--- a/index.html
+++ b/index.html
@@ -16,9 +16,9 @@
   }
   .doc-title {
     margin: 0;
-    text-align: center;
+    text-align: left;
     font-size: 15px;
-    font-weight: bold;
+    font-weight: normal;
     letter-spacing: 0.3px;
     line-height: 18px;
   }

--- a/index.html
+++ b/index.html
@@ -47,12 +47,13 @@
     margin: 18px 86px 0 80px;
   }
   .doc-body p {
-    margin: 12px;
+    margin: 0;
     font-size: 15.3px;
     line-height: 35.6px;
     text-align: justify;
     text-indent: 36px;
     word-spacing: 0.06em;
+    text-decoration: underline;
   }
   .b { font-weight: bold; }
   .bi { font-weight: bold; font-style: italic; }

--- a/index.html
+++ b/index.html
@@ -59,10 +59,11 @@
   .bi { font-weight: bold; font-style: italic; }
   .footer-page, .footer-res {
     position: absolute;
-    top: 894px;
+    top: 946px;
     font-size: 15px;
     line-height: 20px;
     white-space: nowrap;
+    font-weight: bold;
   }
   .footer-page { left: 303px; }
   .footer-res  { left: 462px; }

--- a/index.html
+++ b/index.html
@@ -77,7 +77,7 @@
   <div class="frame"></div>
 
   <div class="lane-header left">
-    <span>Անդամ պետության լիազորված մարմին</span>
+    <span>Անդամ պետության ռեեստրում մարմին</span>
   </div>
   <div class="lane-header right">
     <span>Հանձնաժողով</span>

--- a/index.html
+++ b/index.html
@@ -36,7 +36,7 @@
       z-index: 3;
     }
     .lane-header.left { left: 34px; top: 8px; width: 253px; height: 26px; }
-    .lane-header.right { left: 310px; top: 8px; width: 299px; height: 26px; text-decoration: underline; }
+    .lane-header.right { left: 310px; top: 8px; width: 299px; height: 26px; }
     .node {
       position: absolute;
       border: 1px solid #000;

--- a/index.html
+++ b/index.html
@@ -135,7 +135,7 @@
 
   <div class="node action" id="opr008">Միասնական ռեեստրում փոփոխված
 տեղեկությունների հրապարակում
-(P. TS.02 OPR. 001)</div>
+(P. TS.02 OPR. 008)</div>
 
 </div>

— HOW TO COMPLETE THIS TASK —
The stretch of entries above that starts with the line containing "-47,12 +47,13 @@" and goes on through the line containing "border: 1px solid #000;" is to be transcribed exactly, and no other line is to be transcribed.

— RESULT OF THIS EXERCISE —
@@ -47,12 +47,13 @@
     margin: 18px 86px 0 80px;
   }
   .doc-body p {
-    margin: 12px;
+    margin: 0;
     font-size: 15.3px;
     line-height: 35.6px;
     text-align: justify;
     text-indent: 36px;
     word-spacing: 0.06em;
+    text-decoration: underline;
   }
   .b { font-weight: bold; }
   .bi { font-weight: bold; font-style: italic; }

--- a/index.html
+++ b/index.html
@@ -59,10 +59,11 @@
   .bi { font-weight: bold; font-style: italic; }
   .footer-page, .footer-res {
     position: absolute;
-    top: 894px;
+    top: 946px;
     font-size: 15px;
     line-height: 20px;
     white-space: nowrap;
+    font-weight: bold;
   }
   .footer-page { left: 303px; }
   .footer-res  { left: 462px; }

--- a/index.html
+++ b/index.html
@@ -77,7 +77,7 @@
   <div class="frame"></div>
 
   <div class="lane-header left">
-    <span>Անդամ պետության լիազորված մարմին</span>
+    <span>Անդամ պետության ռեեստրում մարմին</span>
   </div>
   <div class="lane-header right">
     <span>Հանձնաժողով</span>

--- a/index.html
+++ b/index.html
@@ -36,7 +36,7 @@
       z-index: 3;
     }
     .lane-header.left { left: 34px; top: 8px; width: 253px; height: 26px; }
-    .lane-header.right { left: 310px; top: 8px; width: 299px; height: 26px; text-decoration: underline; }
+    .lane-header.right { left: 310px; top: 8px; width: 299px; height: 26px; }
     .node {
       position: absolute;
       border: 1px solid #000;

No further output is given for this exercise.